Getting Windows 11 onto 2015 Macbook Pro

I happen to own a 13″ Macbook Pro from 2015 (i7, 8GB, 256GB SSD) as my daily driver. I decided I wanted to test out Windows 11 from a clean install as well as the improvements to the Windows Subsystem for Linux.

Unfortunately, the laptop is too old to have a compatible Trusted Platform Module (TPM v. 2.0) to pass the hardware checks to install Windows 11. This required a visit to https://github.com/AveYo/MediaCreationTool.bat for a workaround to create installation media as the Microsoft-provided fix will only allow you to install if you have TPM v1.2 and this generation of Macbook has no TPM at all. The tool was dead simple to use and Windows 11 not only installed but updated as well with no issues. Crisis averted for now … until I wanted to start installing the additional Windows features required for WSL and found them greyed out.

The problem here is that the NVRAM doesn’t enable hardware virtualization by default and no amount of resetting it will make it so. The traditional route would be to dual-boot macOS and Windows 11 using BootCamp and BootCamp will set the proper flags in the NVRAM. I’ve never liked BootCamp and in the past I’ve always relied on the rEFInd boot manager available here : https://www.rodsbooks.com/refind/ and casually dealt with the odd occasion that virtualization wouldn’t work in Windows because a reboot would usually sort it out.

As I wasn’t expecting to be dual-booting for the time being, I did not have rEFInd installed and spent a ton of time Googling the answer (which was always resetting the NVRAM or BootCamp or both). It turns out there’s a flag in rEFInd in the config file called ‘enable_and_lock_vmx’ that when uncommented and set to ‘true’ will resolve the issue. I then learned how to install rEFInd from Windows and solved the second piece of this puzzle.

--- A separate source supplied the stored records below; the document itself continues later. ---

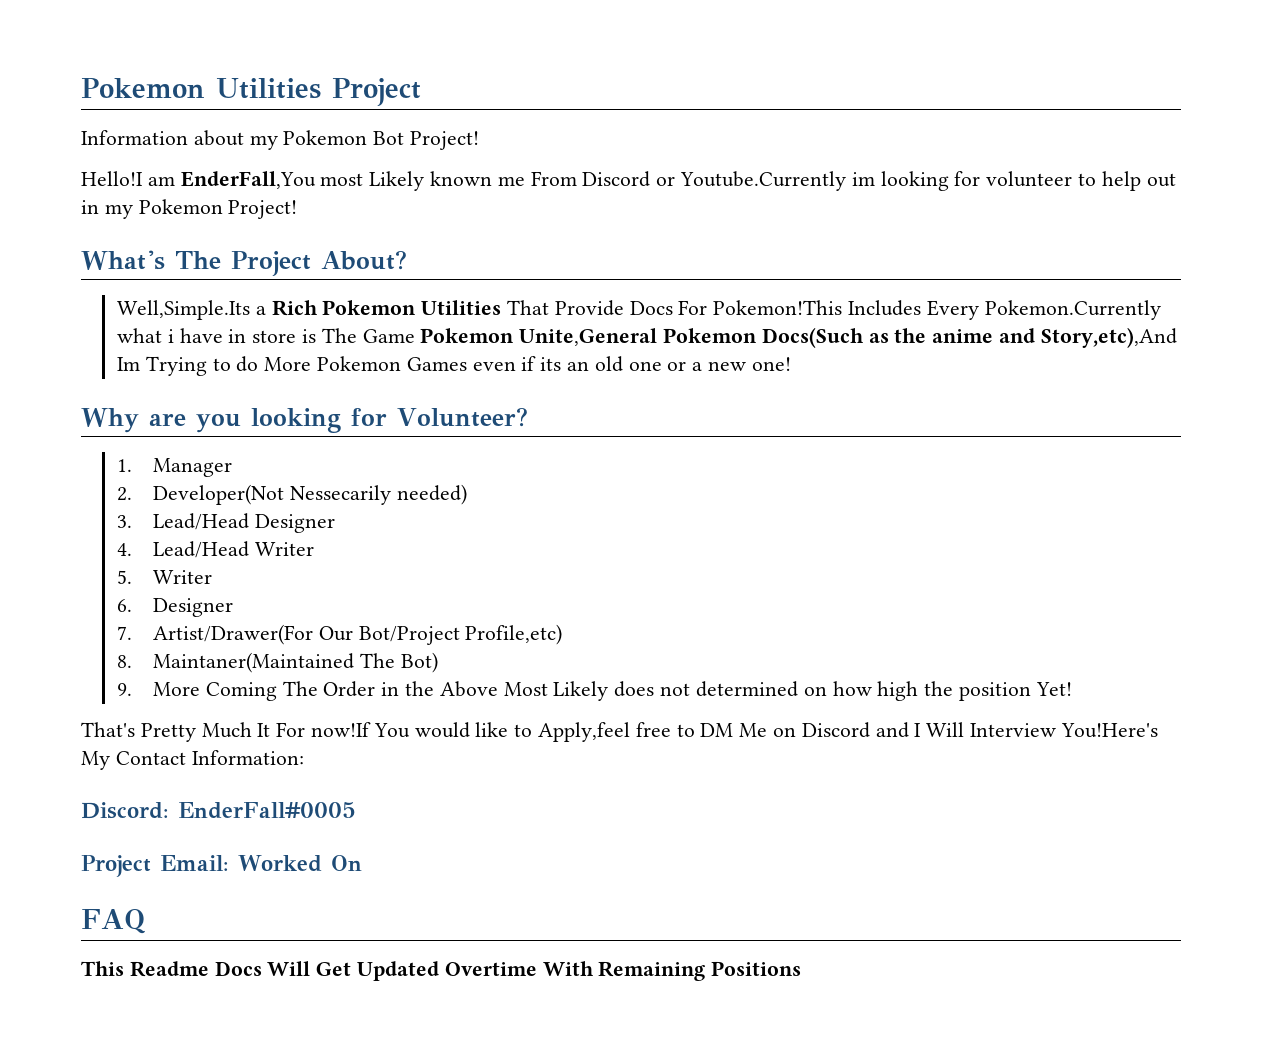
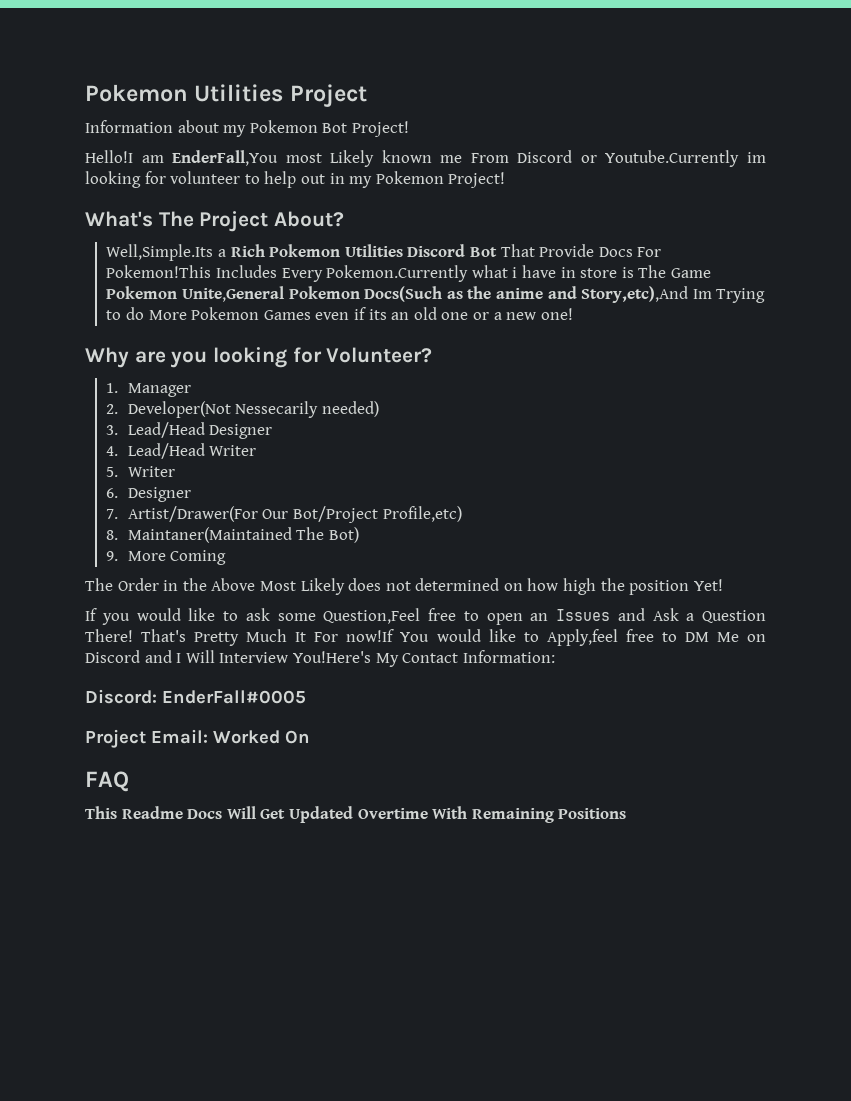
- Well,Simple.Its a Rich Pokemon Utilities That Provide Docs For Pokemon!This Includes Every Pokemon.Currently what i have in store is The Game Pokemon Unite,General Pokemon Docs(Such as the anime and Story,etc),And Im Trying to do More Pokemon Games even if its an old one or a new one!
+ Well,Simple.Its a Rich Pokemon Utilities Discord Bot That Provide Docs For Pokemon!This Includes Every Pokemon.Currently what i have in store is The Game Pokemon Unite,General Pokemon Docs(Such as the anime and Story,etc),And Im Trying to do More Pokemon Games even if its an old one or a new one!
- 9. More Coming The Order in the Above Most Likely does not determined on how high the position Yet!
+ 9. More Coming
+ The Order in the Above Most Likely does not determined on how high the position Yet!
+ If you would like to ask some Question,Feel free to open an Issues and Ask a Question There!

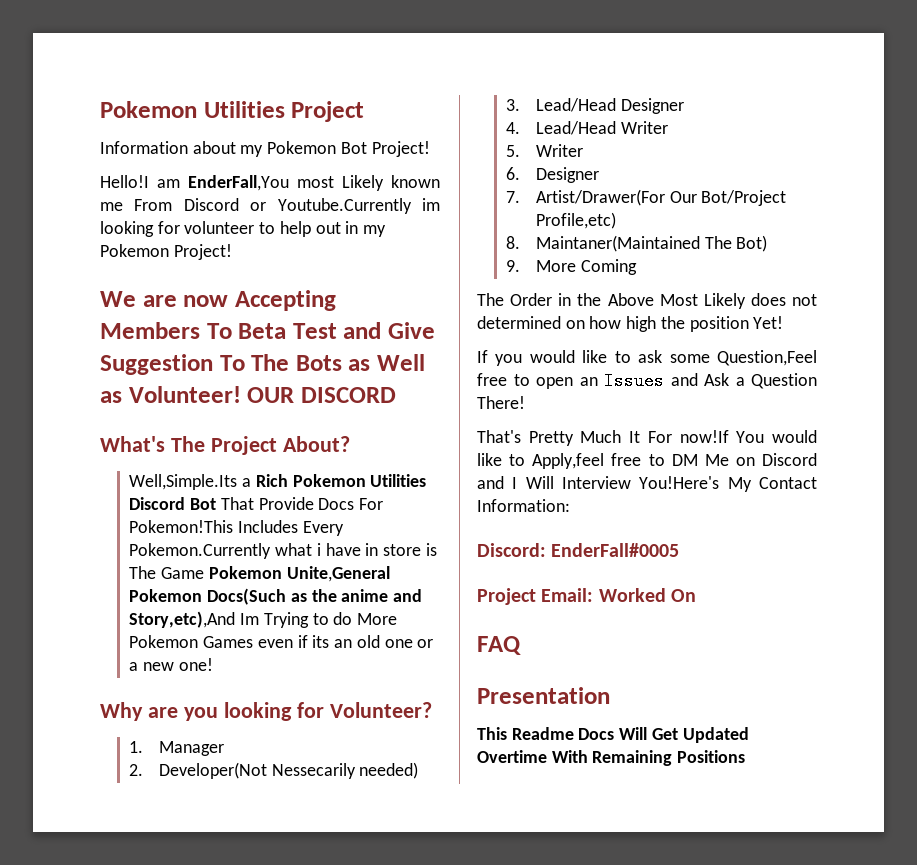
+ We are now Accepting Members To Beta Test and Give Suggestion To The Bots as Well as Volunteer! OUR DISCORD
- If you would like to ask some Question,Feel free to open an Issues and Ask a Question There! That's Pretty Much It For now!If You would like to Apply,feel free to DM Me on Discord and I Will Interview You!Here's My Contact Information:
+ If you would like to ask some Question,Feel free to open an Issues and Ask a Question There!
+ That's Pretty Much It For now!If You would like to Apply,feel free to DM Me on Discord and I Will Interview You!Here's My Contact Information:
+ Presentation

Windows 11 is pretty. WSL is improved. It comes with Terminal by default. However, I’m not going to lie about my experience a mere two days into the test drive. I also had to edit the registry twice and implement yet another github sourced hack to get the taskbar, start menu, and context menus back to working the way they had in the past. I could gripe about the ever-evolving relocation of settings but if you’re shocked by this then you haven’t been using Windows long enough. I’m more concerned with the fact that shutting these things off never occurred to them as something you might want to do without this level of effort.